Anyways, I went out with Kitty and Elizabeth. Topo was full that night. Apparently our rival University was hosting an MBA rugby tournament that weekend. Now, I’ve been kicking myself since last year when up in NYC for my cousin’s graduation, I called an early night (we were going to the Met! I wanted to be rested!) and missed the opportunity to, how does one say, Mack (?) with visiting Irish rugby players with my cousins. Let’s just say that “The Cloisters” with my parents the next day was paltry consolation. Ah, but here, a second opportunity!

Long (or rather, not so long as it really should have been) story short, met an interesting fellow from Stanford. This ex-physicist/current MBA provided the opportunity to experiment with some basic principles of physics. For example, let’s look at Newton’s Laws of Motion, in translation:
1) Bodies in motion are gonna stay in motion.
2) “Acceleration of a body is proportional to, and in the same direction as, the force acting upon it.” (ie: you know where this is headed and you have to be prepared to exert your own force)
3) For every action there is an equal but opposite reaction. – I think that speaks for itself.

Yes, simple, basic stuff. And I can see a number of you (most particularly you, Tessa) rolling your eyes at my geekiness in comparing hook-ups to Newton’s law of inertia etc, but I think it applies. It was a valuable experience – nothing like hands on experiments!

Spring indeed.
Never mind “The Waste Land,” Eliot, this Profrock is going to dare to eat a peach!

Monday, April 14, 2008

The End of an Era


I am writing you while sitting through the last class of my formal education. It is a little hard to process; I've always been a student, I don't know that I know how to do anything else (not that I have done this very well of late, as demonstrated by my lack of attention to class)! This is the end of an era. So long, farewell, auf weidersehen, adieu.

Let us have a moment of silence.....

Actually, it is definitely time that this era passed, given the lack of motivation I have had for my formal education over the last semester. I am rather proud that I even made it to this class, truth be told. I had to call friend and fellow classmate Mya en route to confirm that the fact that it is rainy and limited parking are NOT sufficient reasons to skip the last class of Trusts and Estates. Tempting , yes, understandable even, but not adequate.
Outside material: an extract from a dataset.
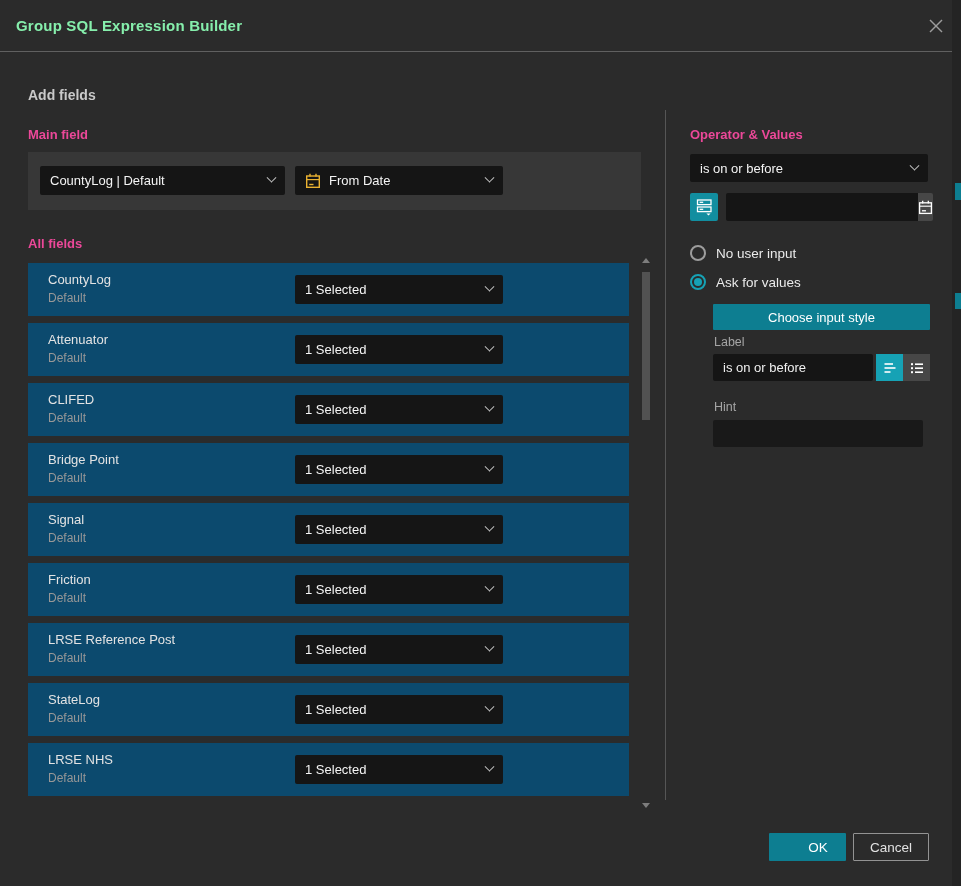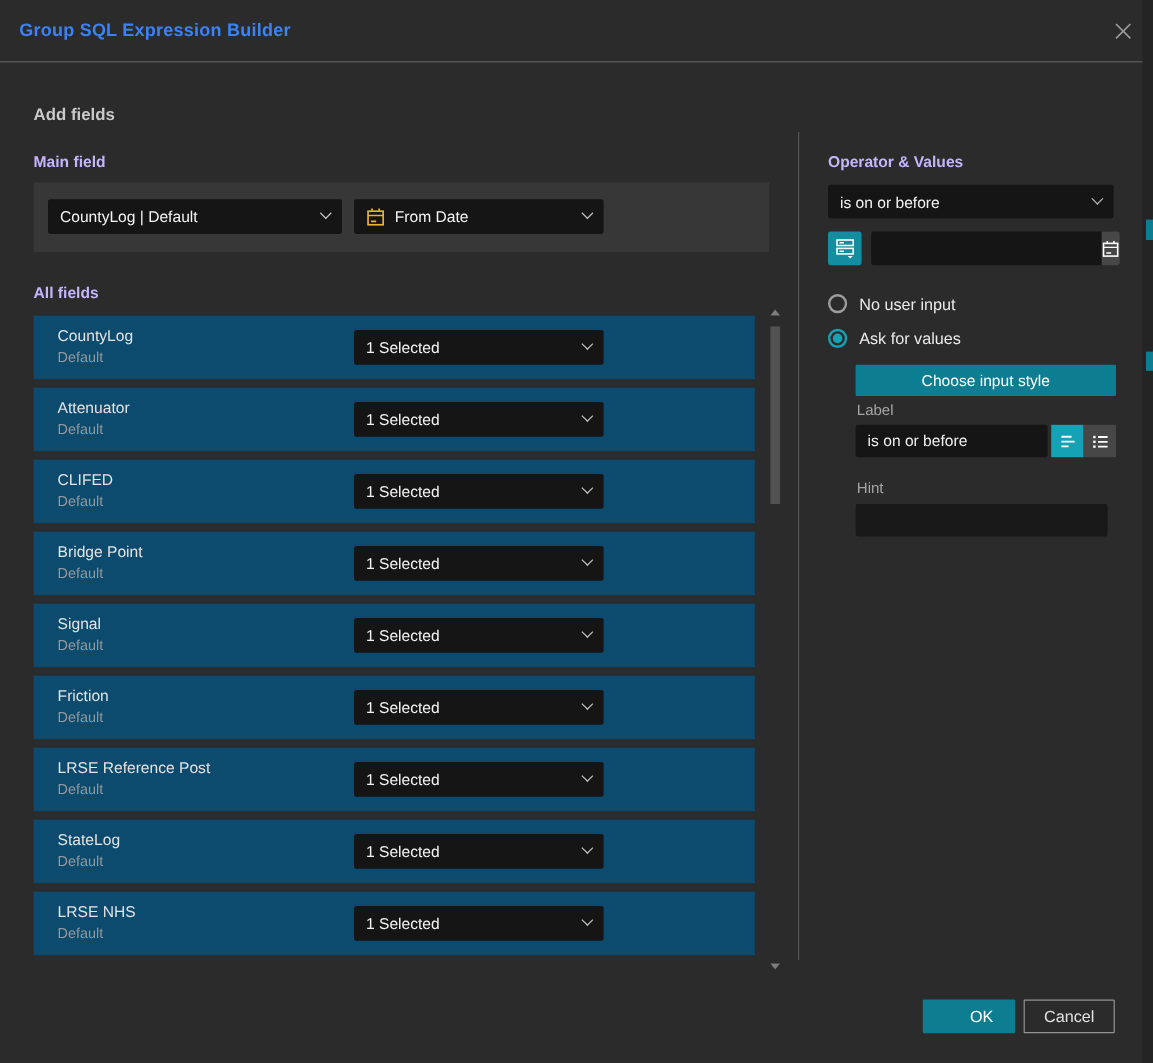"Group SQL Expression Builder" .title { color: #3b82f6 -> #86efac }
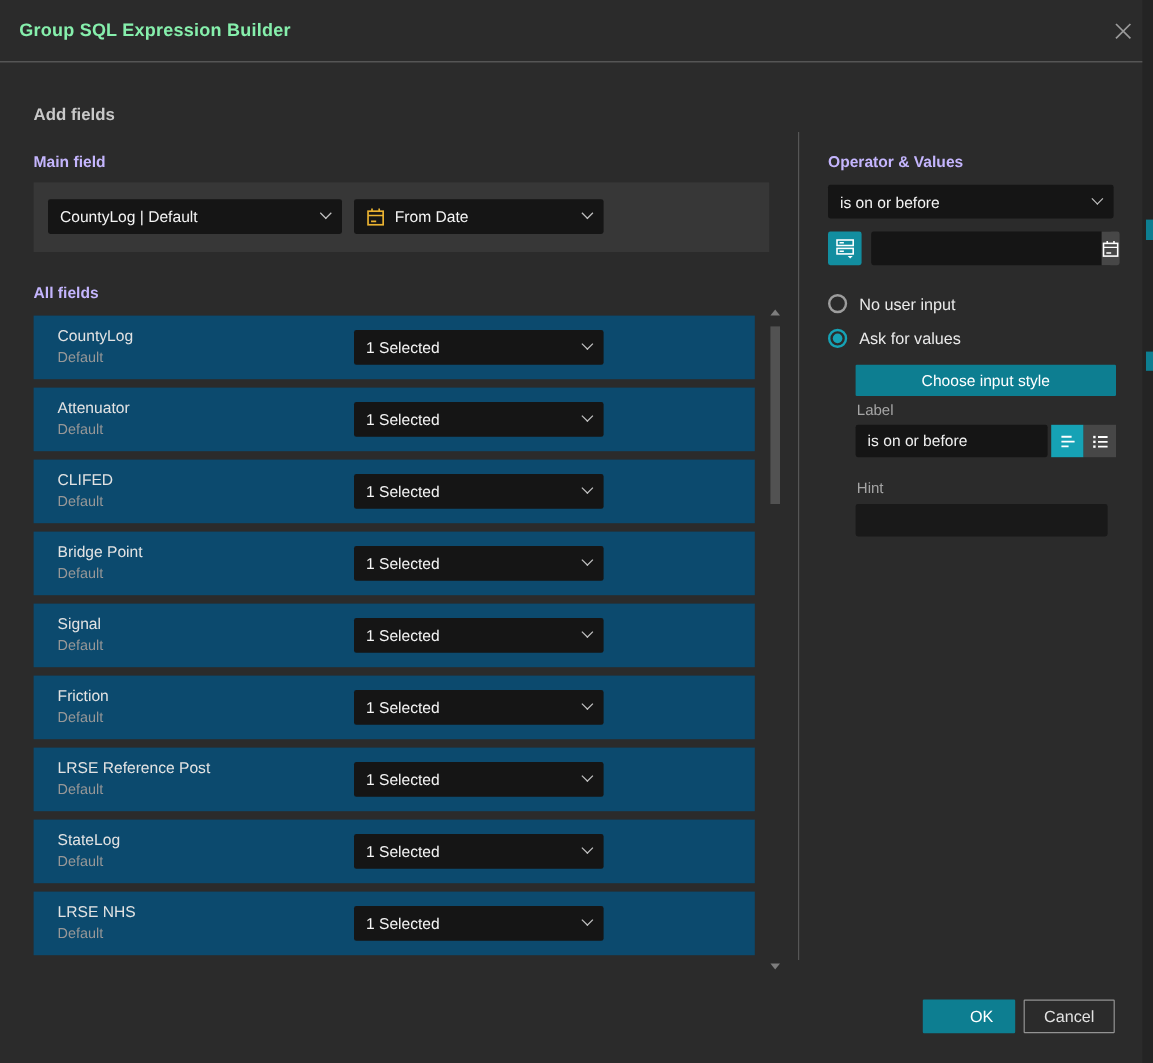"Main field" .subheading { color: #c4b5fd -> #ec4899 }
So I am here in my back row seat, present only out of a vague sense of duty and nostalgia and googling pictures of ocean liners for this blog and manifestly NOT paying attention. The words "beneficiaries," "trustees," and "fiduciary duties" filter through from my professor's lecture every so often so I am assured that he at least is on topic and on track. He may be the only one. One of the benefits of a back row seat is you get to observe the monitors of all the students in front of you. Of the four rows ahead of me only one is open to notes (but she is a 2L so that really can't count). Even the conscientous Mya is less than engaged in the lecture; helping me in same search for blog images! (By the way, I should include here that Mya thoroughly approves the one selected. I am much gratified by this much coveted commendation).

All this to say that it is time that this chapter closed and this class ended.

Wednesday, April 2, 2008

A Good Bra is Hard to Find...


It’s been an eventful two weeks: house-sitting, fender-benders, losing the mock court-martial (and more distressingly, losing a measure of faith in the integrity of some of my class members) rejected by PMF selection committee…and yet I am going to write about the really incredible thing that happened…I found a decent bra. Hurrah! And there was great rejoicing throughout the land. I may be unemployed and have rising car insurance but the girls are in peak form.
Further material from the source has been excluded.